Secrets of Sarlona
- Genre: Role-playing game
- Publisher: Wizards of the Coast
- Publication date: February 2007
- Media type: Print
- ISBN: 0-7869-4037-9

= Secrets of Sarlona =

2007 role-playing game supplement

Secrets of Sarlona is a supplement to the 3.5 edition of the Dungeons & Dragons role-playing game.

==Contents==
Secrets of Sarlona is an accessory for the Eberron setting that explores the continent of Sarlona, a land of lost empires and esoteric arts. It provides a comprehensive overview of Sarlona's nations, including their governments and relations, as well as locations, communities, organizations, and non-player characters.

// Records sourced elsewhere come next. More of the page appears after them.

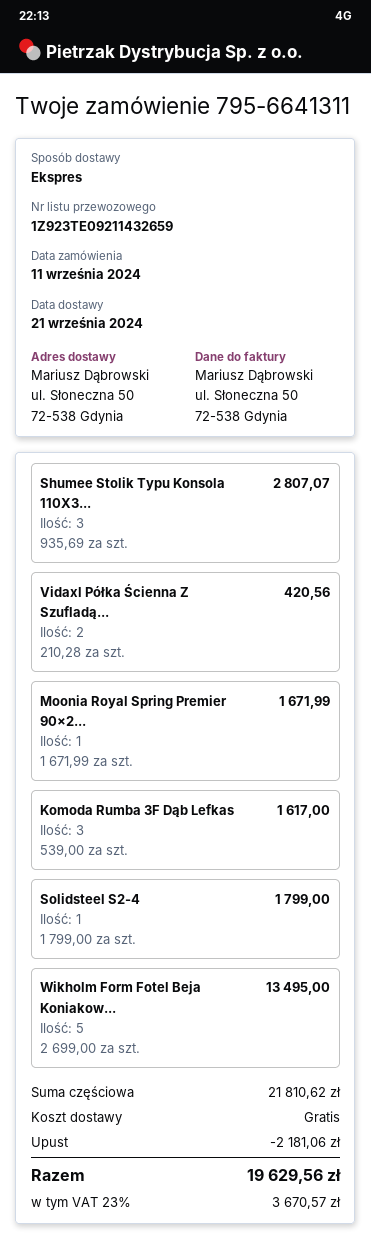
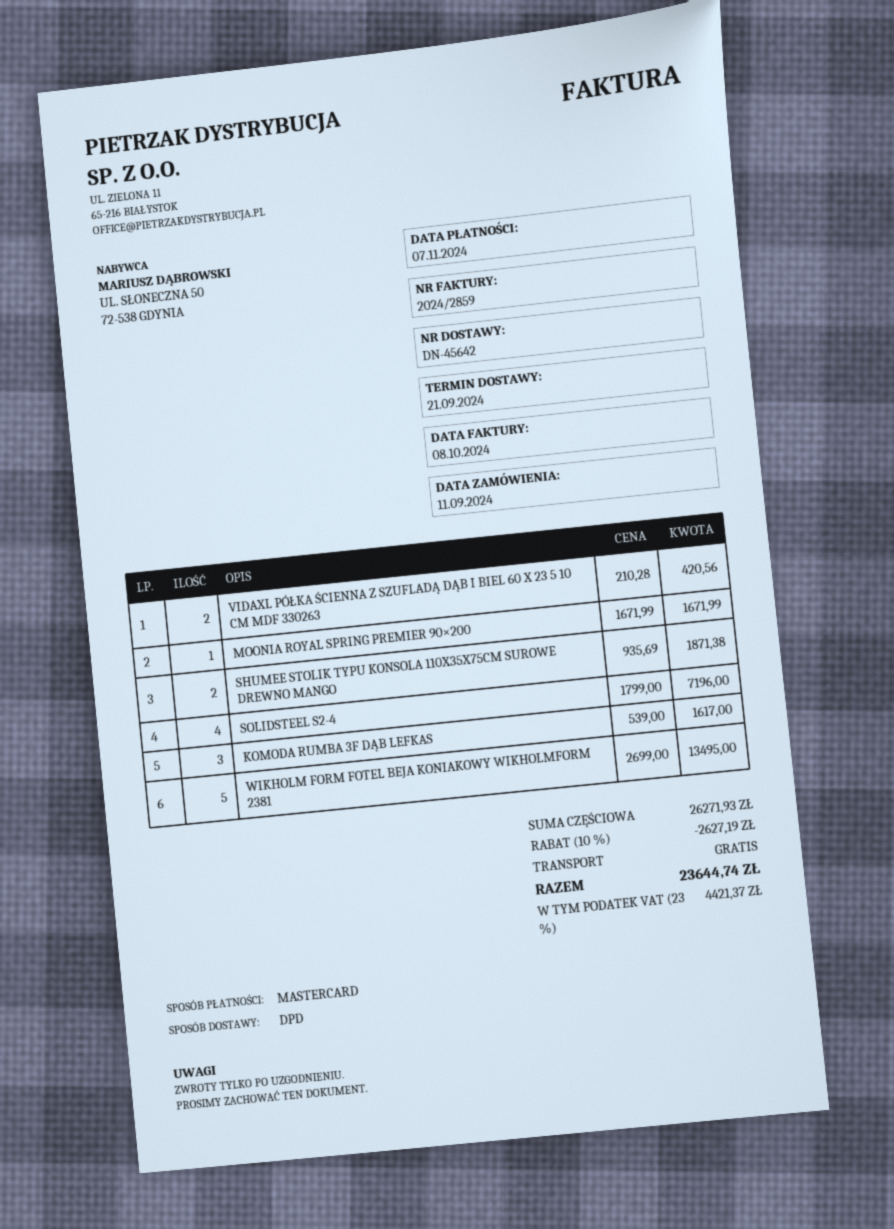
shipping method: express -> DPD
Shumee Stolik Typu Konsola 110X3...: 3 x 935.69 = 2807.07 -> 2 x 935.69 = 1871.38
Solidsteel S2-4: 1 x 1799.00 = 1799.00 -> 4 x 1799.00 = 7196.00
subtotal: 21810.62 -> 26271.93
discount: 2181.06 -> 2627.19
tax: 23% = 3670.57 -> 23% = 4421.37
total: 19629.56 -> 23644.74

It includes new feats, magic items, prestige classes, psionics, and spells.

==Publication history==
Secrets of Sarlona was written by Keith Baker, Scott Fitzgerald Gray, Glenn McDonald, and Chris Sims, and published in February 2007. Cover art was by Wayne Reynolds, with interior art by Kalman Andrasofszky, David Bircham, Tomm Coker, Fred Hooper, Ron Lemen, Lucio Parrillo, Jim Pavelec, Martina Pilcerova, Steve Prescott, Anne Stokes, Mark Tedin, Franz Vohwinkel, and James Zhang.